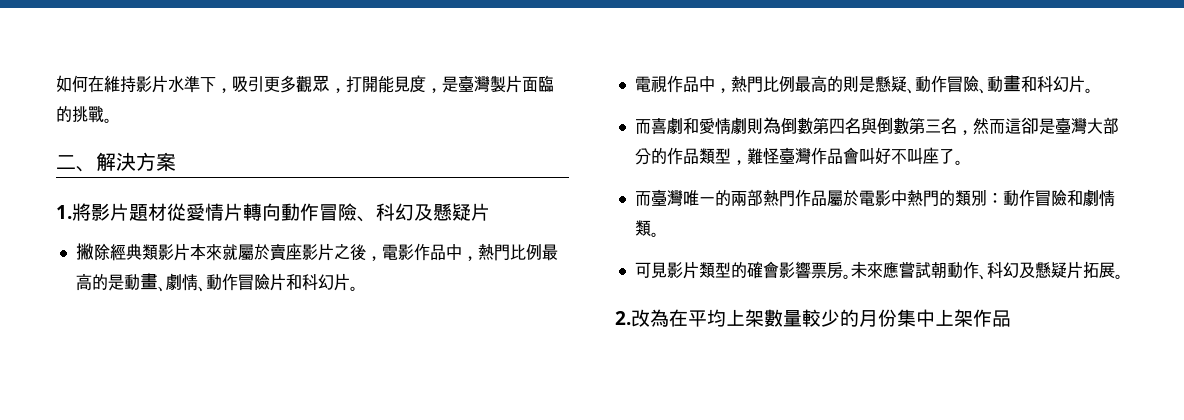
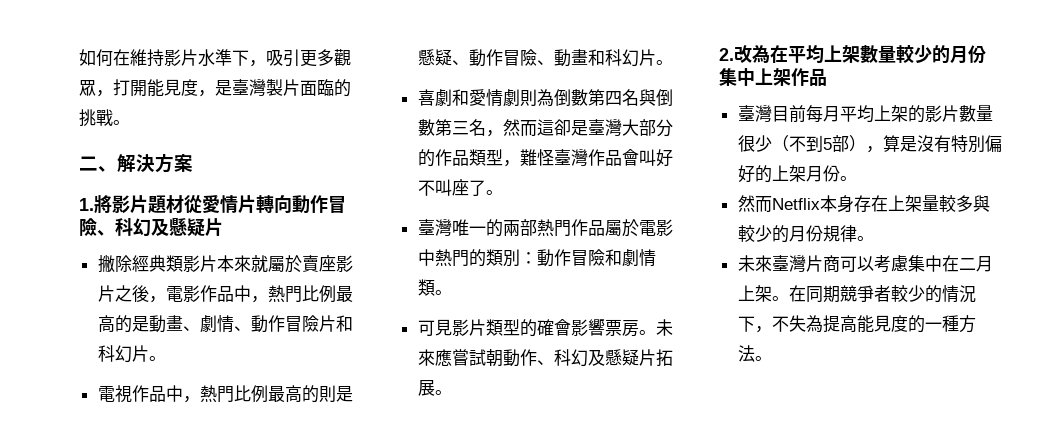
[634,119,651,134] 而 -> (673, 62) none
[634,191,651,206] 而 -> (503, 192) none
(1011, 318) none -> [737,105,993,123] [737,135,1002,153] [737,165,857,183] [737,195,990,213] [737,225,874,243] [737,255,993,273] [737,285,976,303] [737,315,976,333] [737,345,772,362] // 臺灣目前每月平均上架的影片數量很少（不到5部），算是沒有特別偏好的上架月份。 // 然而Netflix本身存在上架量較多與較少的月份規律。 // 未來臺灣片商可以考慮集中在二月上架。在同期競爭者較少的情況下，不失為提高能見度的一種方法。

...

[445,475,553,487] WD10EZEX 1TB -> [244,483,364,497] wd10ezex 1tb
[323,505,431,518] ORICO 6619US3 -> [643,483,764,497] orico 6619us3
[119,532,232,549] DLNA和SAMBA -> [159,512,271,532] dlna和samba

INSTRUCTIONS TO FOLLOW – Your answer should be the lines above from the one containing "[634,191,651,206] 而 -> (503, 192) none" through the one containing "(1011, 318) none", copied exactly and with both ends kept.

ANSWER BELOW –
[634,191,651,206] 而 -> (503, 192) none
(1011, 318) none -> [737,105,993,123] [737,135,1002,153] [737,165,857,183] [737,195,990,213] [737,225,874,243] [737,255,993,273] [737,285,976,303] [737,315,976,333] [737,345,772,362] // 臺灣目前每月平均上架的影片數量很少（不到5部），算是沒有特別偏好的上架月份。 // 然而Netflix本身存在上架量較多與較少的月份規律。 // 未來臺灣片商可以考慮集中在二月上架。在同期競爭者較少的情況下，不失為提高能見度的一種方法。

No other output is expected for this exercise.